### Exercise description
In the records below, the relevant part opens with the line containing "TOTAL | Fours: 14 -> 16" and closes with the line containing "TOTAL | Balls: 186 -> 179"; print that part exactly and only, without its pictures.
------ Given records
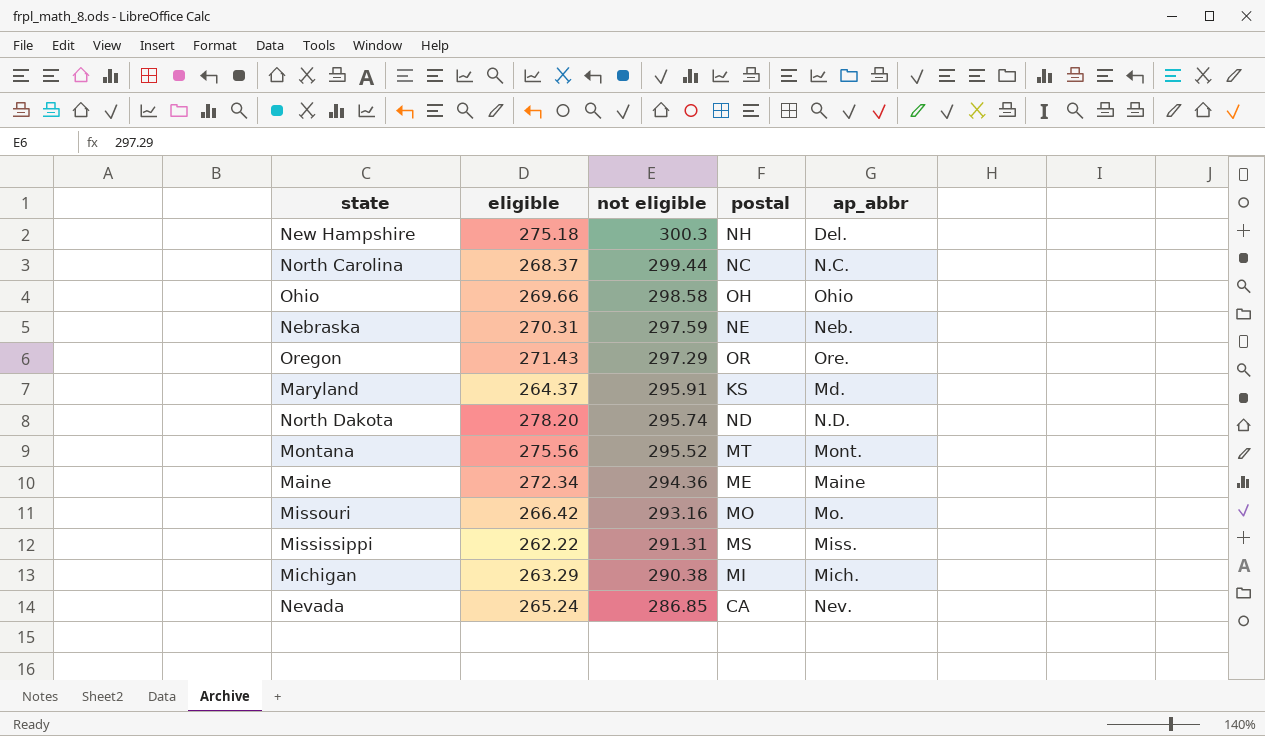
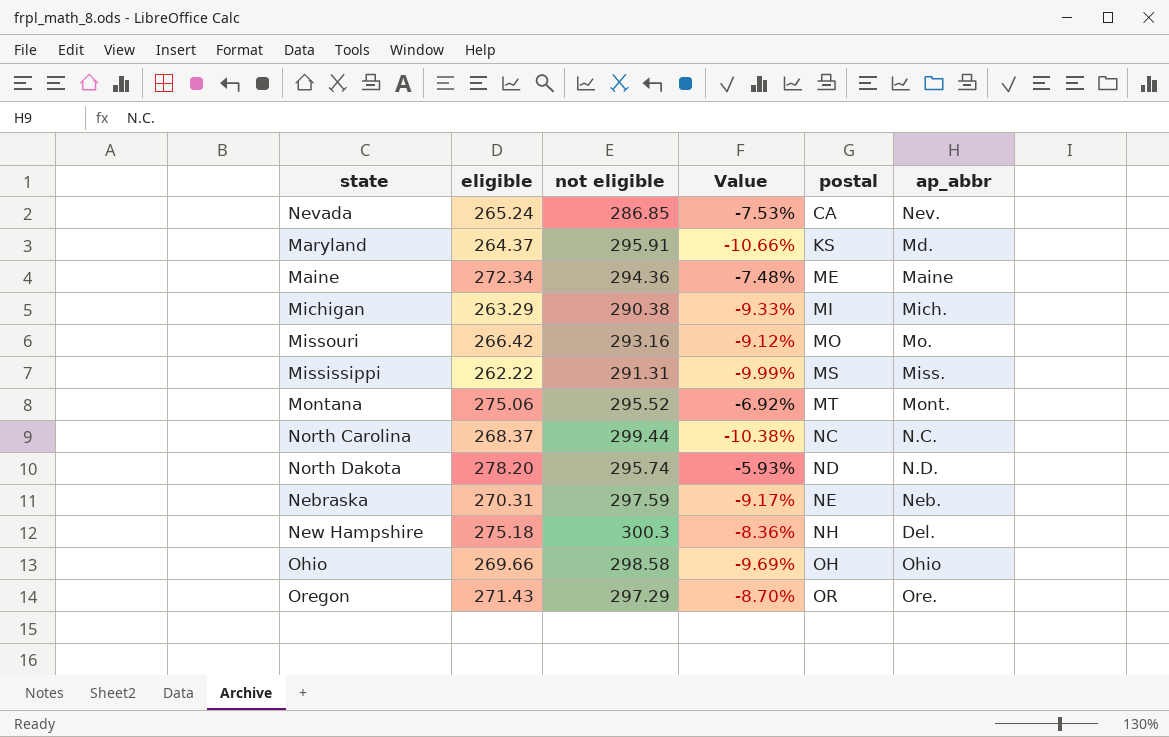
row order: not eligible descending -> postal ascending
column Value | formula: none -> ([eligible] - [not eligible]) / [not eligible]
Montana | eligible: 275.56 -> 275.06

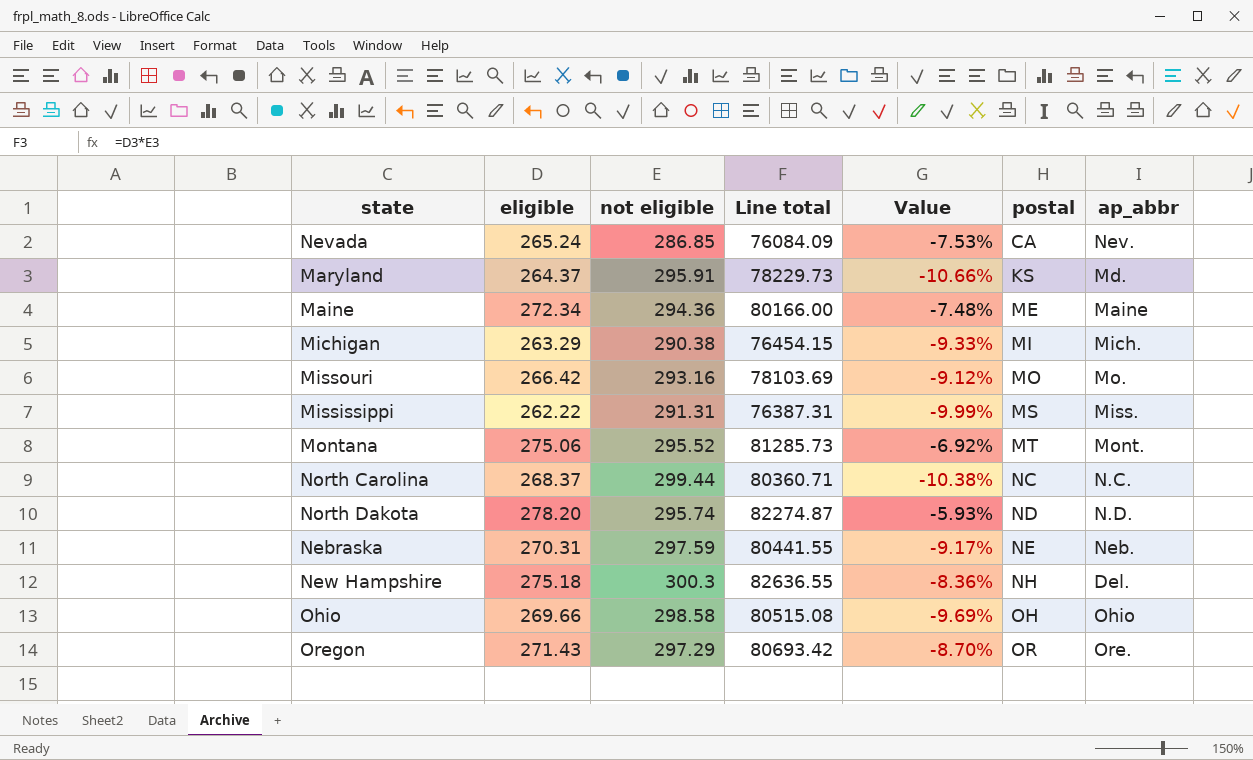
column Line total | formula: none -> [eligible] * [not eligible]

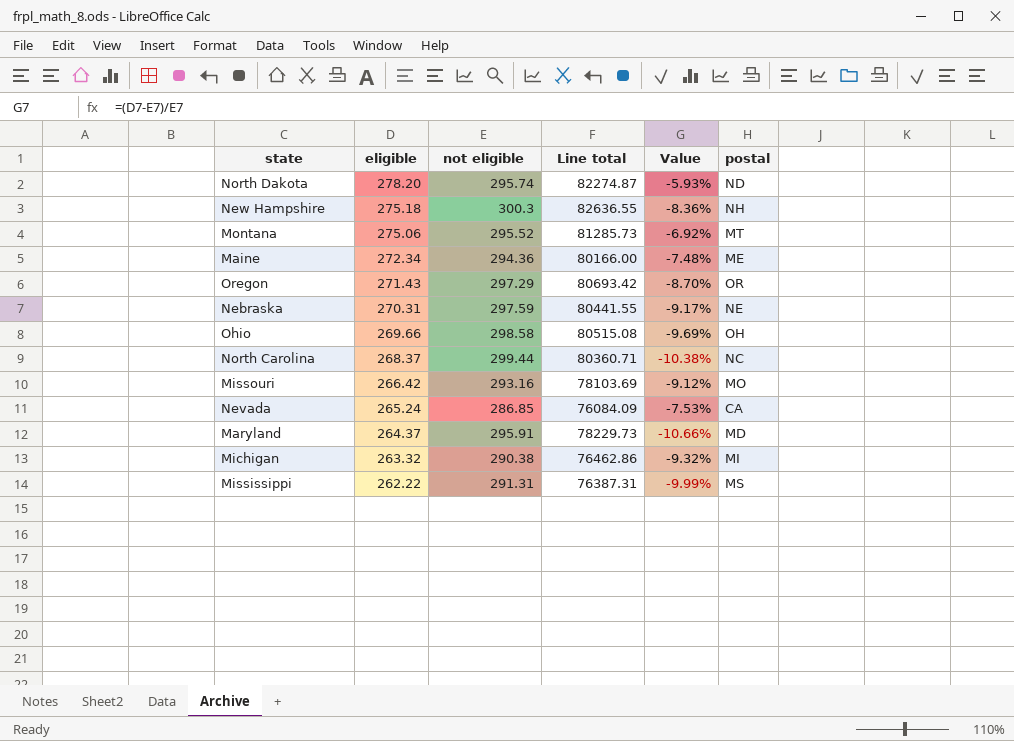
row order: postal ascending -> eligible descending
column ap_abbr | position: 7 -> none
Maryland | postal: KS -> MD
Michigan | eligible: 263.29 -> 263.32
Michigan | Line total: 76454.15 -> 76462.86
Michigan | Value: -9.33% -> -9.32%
------------
------ Given records
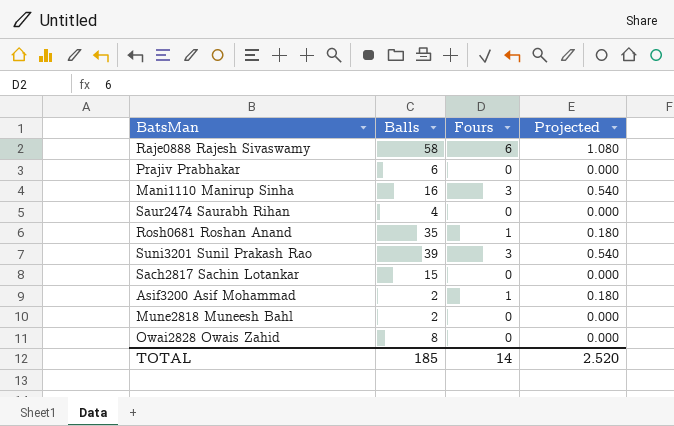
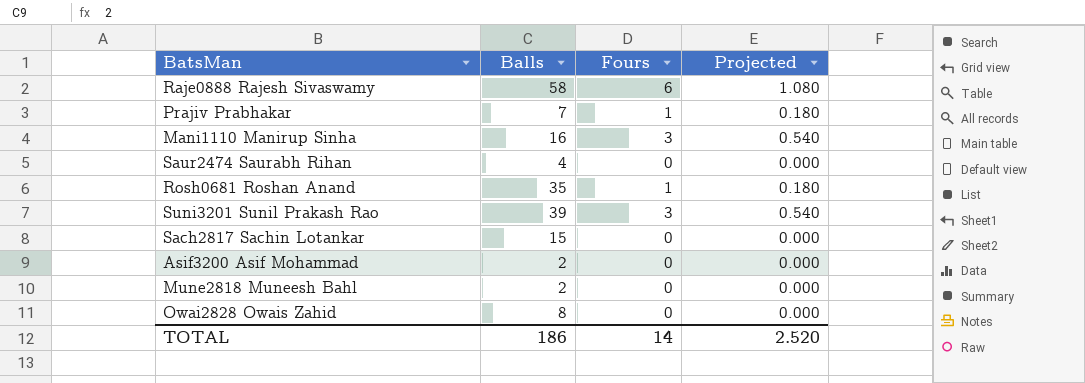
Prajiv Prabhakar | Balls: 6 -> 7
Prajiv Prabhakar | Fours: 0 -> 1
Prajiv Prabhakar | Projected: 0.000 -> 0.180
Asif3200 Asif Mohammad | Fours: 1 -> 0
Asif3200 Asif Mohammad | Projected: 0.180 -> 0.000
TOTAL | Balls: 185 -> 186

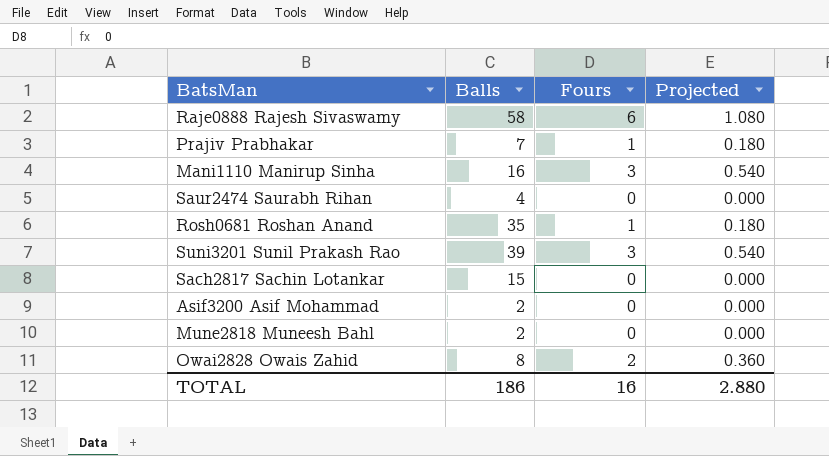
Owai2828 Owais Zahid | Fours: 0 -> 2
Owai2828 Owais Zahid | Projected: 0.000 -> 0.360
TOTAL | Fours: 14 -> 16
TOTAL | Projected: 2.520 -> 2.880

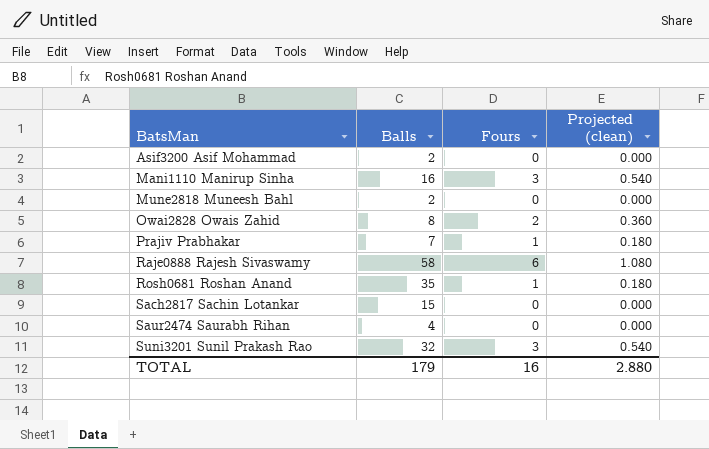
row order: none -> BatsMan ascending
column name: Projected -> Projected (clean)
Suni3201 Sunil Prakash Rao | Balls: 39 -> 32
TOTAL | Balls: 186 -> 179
------------
### Finished task
TOTAL | Fours: 14 -> 16
TOTAL | Projected: 2.520 -> 2.880

row order: none -> BatsMan ascending
column name: Projected -> Projected (clean)
Suni3201 Sunil Prakash Rao | Balls: 39 -> 32
TOTAL | Balls: 186 -> 179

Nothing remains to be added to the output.